For the recruitment model, conspecific and heterospecific BAL affect different components of the model. Conspecific BAL, or the total conspecific plot basal area (as recruitment is necessarily smaller than any adult individual), has an unimodal effect on the annual ingrowth rate (\(\phi\)). This effect is characterized by an optimal basal area for ingrowth at \(\delta^{\phi}\) and an increased effect controlled by the parameter \(\sigma^{\phi}\):
\[ \phi - \left(\frac{BAL_{cons} - \delta_{\phi}}{\sigma_{\phi}}\right)^2 \]
The underlying concept of this equation is that the ingrowth rate should increase with conspecific density, but only up to a certain point determined by \(\delta^{\phi}\). The ingrowth rate is expected to decrease at higher densities due to competition (Figure 4.3).

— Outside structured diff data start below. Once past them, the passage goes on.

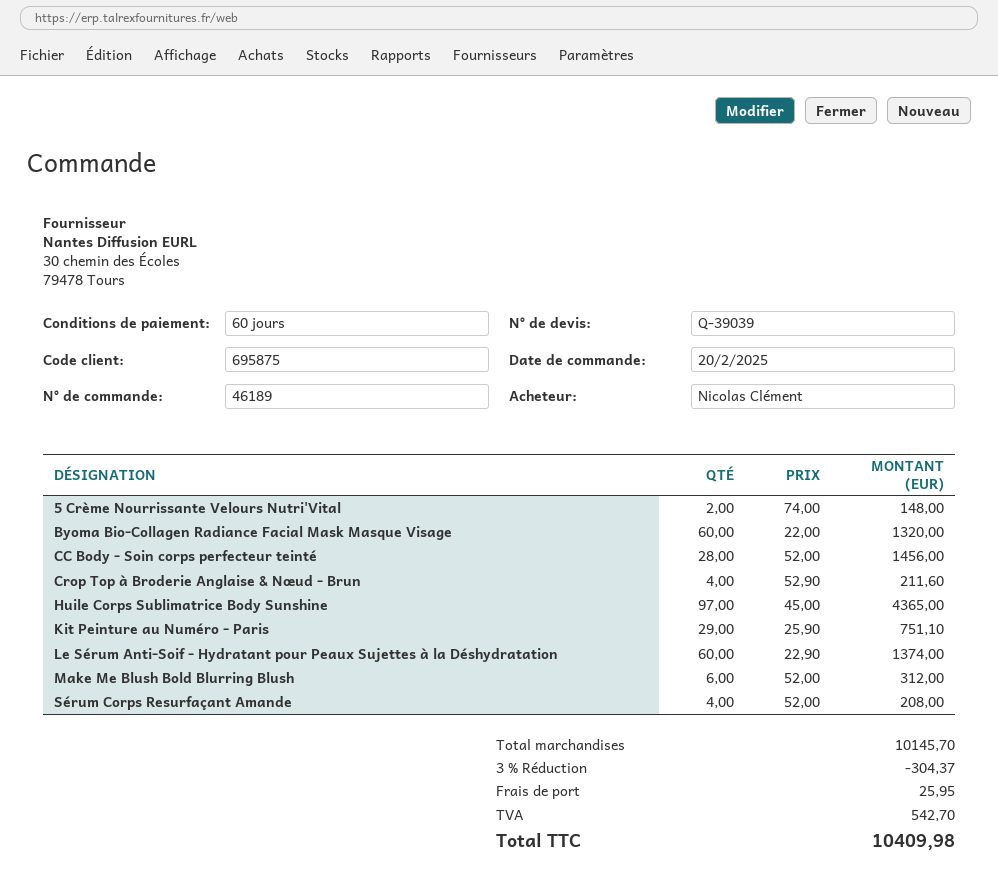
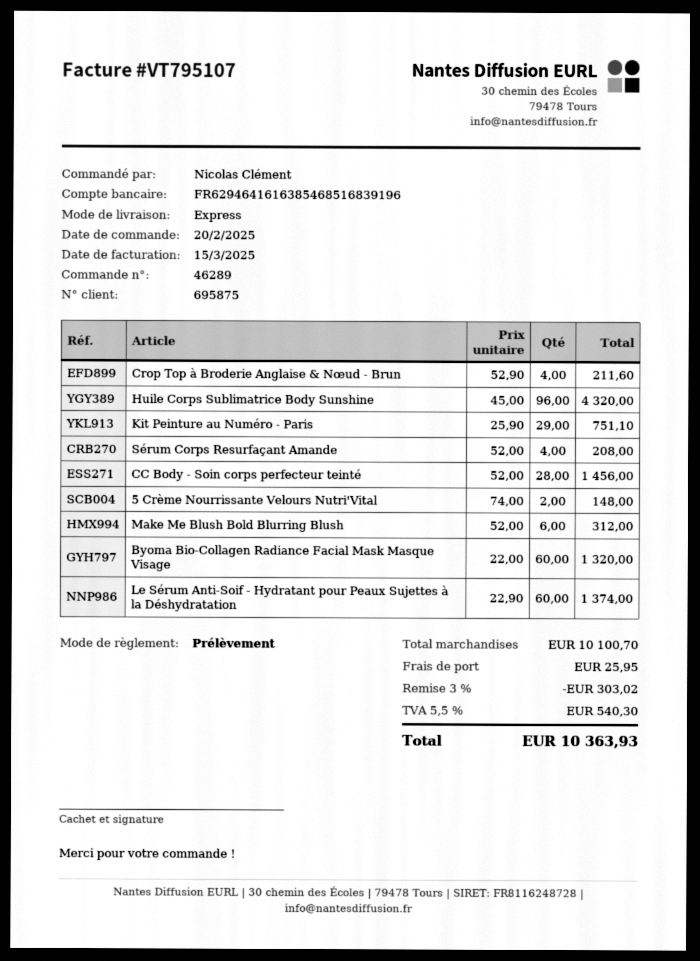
order number: 46189 -> 46289
Huile Corps Sublimatrice Body Sunshine: 97 x 45.00 = 4365.00 -> 96 x 45.00 = 4320.00
subtotal: 10145.70 -> 10100.70
discount: 3% = 304.37 -> 3% = 303.02
tax: 542.70 -> 540.30
total: 10409.98 -> 10363.93

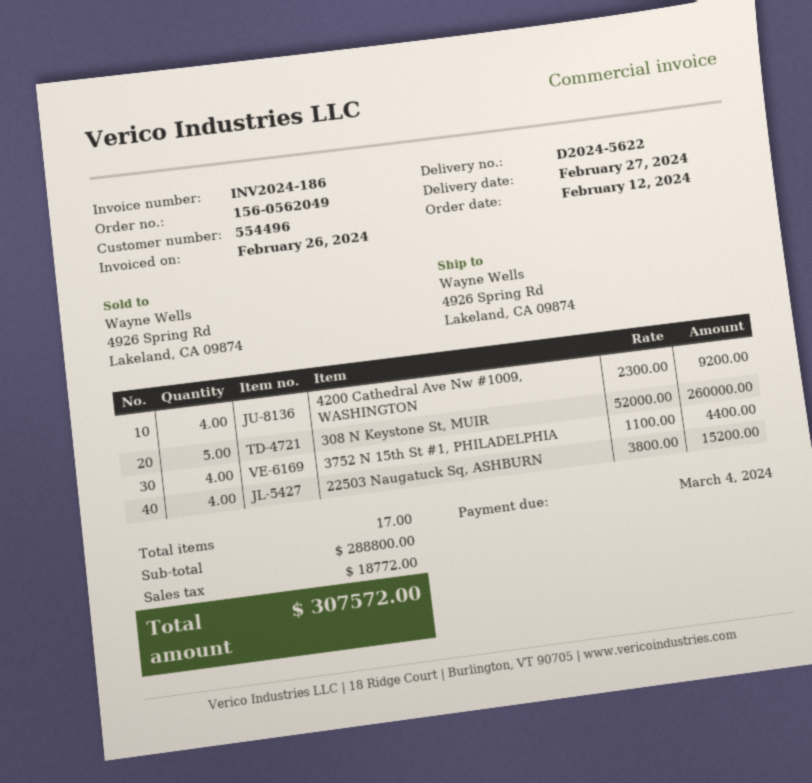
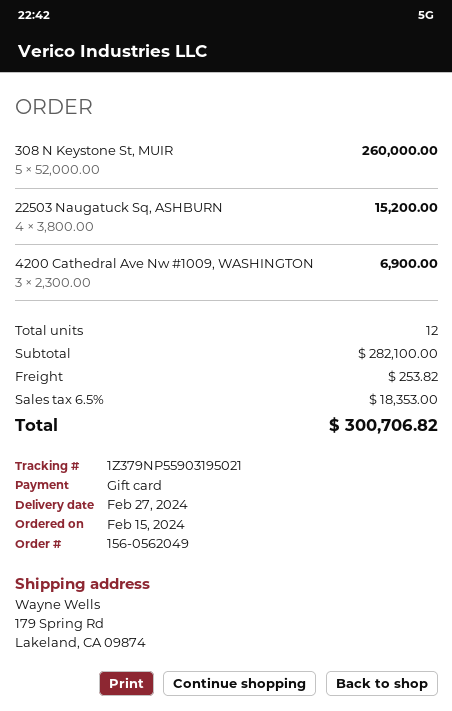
order date: 2024-02-12 -> 2024-02-15
ship to: 4926 Spring Rd, Lakeland, CA 09874 -> 179 Spring Rd, Lakeland, CA 09874
4200 Cathedral Ave Nw #1009, WASHINGTON: 4 x 2300.00 = 9200.00 -> 3 x 2300.00 = 6900.00
3752 N 15th St #1, PHILADELPHIA: 4 x 1100.00 = 4400.00 -> none
total quantity: 17 -> 12
subtotal: 288800.00 -> 282100.00
shipping: none -> 253.82
tax: 18772.00 -> 18353.00
total: 307572.00 -> 300706.82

Finally, the annual survival probability reduces exponentially with the total basal area of the plot, where there is no distinction between conspecific and heterospecific competition:
\[ \rho + \beta_{\rho} \times (BAL_{cons} + BAL_{het}) \]
Climate effect
As we focus on inference rather than prediction, we chose not to conduct model selection concerning the climate variables. Instead, we opted for the mean annual temperature (MAT) and mean annual precipitation (MAP) as our chosen bioclimatic variables widely used for species distribution modeling. Each demographic function varies in function of a bell-shaped curve determined by an optimal climate condition (\(\xi\)) and a climate breadth parameter (\(\sigma\)) as follows:
\[ \Gamma + \left(\frac{MAT - \xi_{\Gamma, MAT}}{\sigma_{\Gamma, MAT}}\right)^2 + \left(\frac{MAP - \xi_{\Gamma, MAP}}{\sigma_{\Gamma, MAP}}\right)^2 \]
\[ \psi + \left(\frac{MAT - \xi_{MAT}}{\sigma_{\psi, MAT}}\right)^2 + \left(\frac{MAP - \xi_{\psi, MAP}}{\sigma_{\psi, MAP}}\right)^2 \]

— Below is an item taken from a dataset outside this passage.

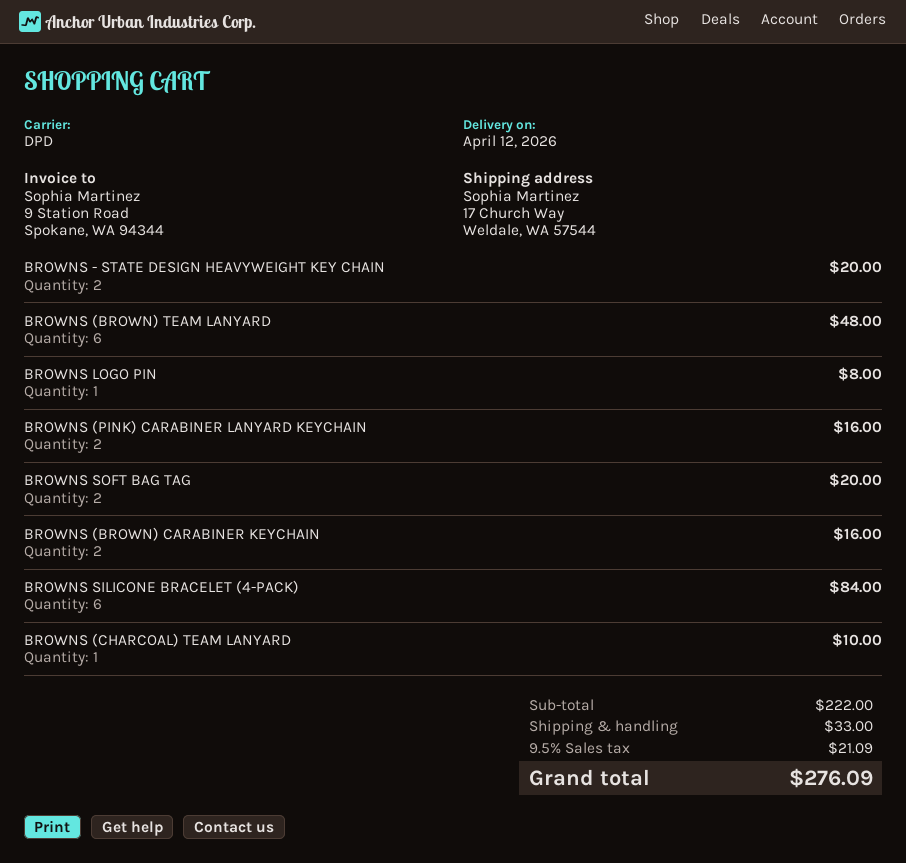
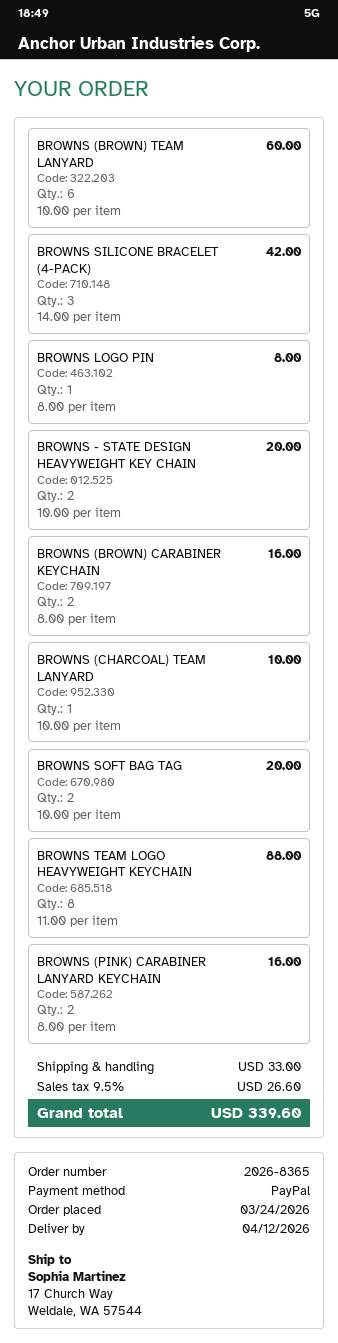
BROWNS (BROWN) TEAM LANYARD: 6 for 48.00 -> 6 for 60.00
BROWNS SILICONE BRACELET (4-PACK): 6 for 84.00 -> 3 for 42.00
BROWNS TEAM LOGO HEAVYWEIGHT KEYCHAIN: none -> 8 for 88.00
tax: 9.5% = 21.09 -> 9.5% = 26.60
total: 276.09 -> 339.60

\[ \phi + \left(\frac{MAT - \xi_{\psi, MAT}}{\sigma_{\psi, MAT}}\right)^2 + \left(\frac{MAP - \xi_{\psi, MAP}}{\sigma_{\psi, MAP}}\right)^2 \]
The climate breadth parameter (\(\sigma\)) influences the strength of the specific climate variable’s effect on each demographic model (Figure 4.4). This unimodal function is flexible as it can assume various shapes to accommodate the data better. However, this flexibility also introduces the possibility of parameter degeneracy or redundancy, where different combinations of parameter values yield similar outcomes. To mitigate parameter degeneracy, we constrained the optimal climate condition parameter (\(\xi\)) within the observed climate range for the species, thereby assuming that the optimal climate condition falls within our data range.